On December 1, 2014, we announced the appointment of Margaret Byl to our Board.
On November 5, 2014, we acquired a 100 percent interest in 32.6 sections of Montney prospective lands at Bernadet in northeastern British Columbia for $123.6 million.
On June 24, 2014, we announced a reserve evaluation update, effective May 31, 2014, with respect to our Lindbergh property, noting a 24 percent increase in Proved Reserves and a 61 percent increase in Total Proved Plus Probable Reserves from December 31, 2013.
On January 24, 2014, we amended our Credit Facility by increasing the maximum permitted consolidated Senior Debt to EBITDA ratio from 3.0 to 3.5 and the consolidated Total Debt to EBITDA ratio from 3.5 to 4.0 until December 31, 2015.
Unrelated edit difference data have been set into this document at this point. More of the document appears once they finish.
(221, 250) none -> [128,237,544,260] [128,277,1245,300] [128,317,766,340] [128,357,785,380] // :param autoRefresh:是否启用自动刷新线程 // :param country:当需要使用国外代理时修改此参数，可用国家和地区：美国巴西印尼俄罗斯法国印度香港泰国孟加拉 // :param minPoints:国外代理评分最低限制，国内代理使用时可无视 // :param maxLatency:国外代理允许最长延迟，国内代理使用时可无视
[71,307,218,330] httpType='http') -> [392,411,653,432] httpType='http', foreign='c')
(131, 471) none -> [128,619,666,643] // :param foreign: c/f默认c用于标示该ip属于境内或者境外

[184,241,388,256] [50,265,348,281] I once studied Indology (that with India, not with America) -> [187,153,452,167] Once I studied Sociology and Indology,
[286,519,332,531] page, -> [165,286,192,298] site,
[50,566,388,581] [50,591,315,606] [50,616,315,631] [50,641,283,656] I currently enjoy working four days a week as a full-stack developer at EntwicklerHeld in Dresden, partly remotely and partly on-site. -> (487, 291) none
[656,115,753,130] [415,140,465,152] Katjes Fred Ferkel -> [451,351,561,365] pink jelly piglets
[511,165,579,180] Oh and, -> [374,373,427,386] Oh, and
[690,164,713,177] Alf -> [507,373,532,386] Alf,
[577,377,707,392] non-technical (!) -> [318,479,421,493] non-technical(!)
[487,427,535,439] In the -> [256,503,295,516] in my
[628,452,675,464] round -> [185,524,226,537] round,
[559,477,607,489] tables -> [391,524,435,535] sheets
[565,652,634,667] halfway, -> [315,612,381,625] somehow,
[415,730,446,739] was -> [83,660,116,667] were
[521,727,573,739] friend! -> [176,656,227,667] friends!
On January 16, 2014, we announced our 2014 capital program and provided guidance on 2014 expected production and costs. Our 2014 capital budget reflected our plan to spend between $700 million and $730 million in 2014 including $365 million at Lindbergh.
2013
On September 9, 2013, we announced the closing of our southeast Saskatchewan asset disposition for proceeds of $510 million prior to closing adjustments.
On July 23, 2013, we renewed our Credit Facility until July 26, 2017.
On July 15, 2013, we announced that we received EPEA approval for the 12,500 bbl/d first commercial phase of our Lindbergh thermal project. We also released a reserve update with respect to our Lindbergh property, noting the reclassification of 69.2 MMbbl of Probable Reserves to Proved Reserves and an increase of 48.1 MMbbl in P+P reserves.
On March 11, 2013, we announced the completion of the sale of the Weyburn Unit disposition for proceeds of approximately $316 million net of interim closing adjustments.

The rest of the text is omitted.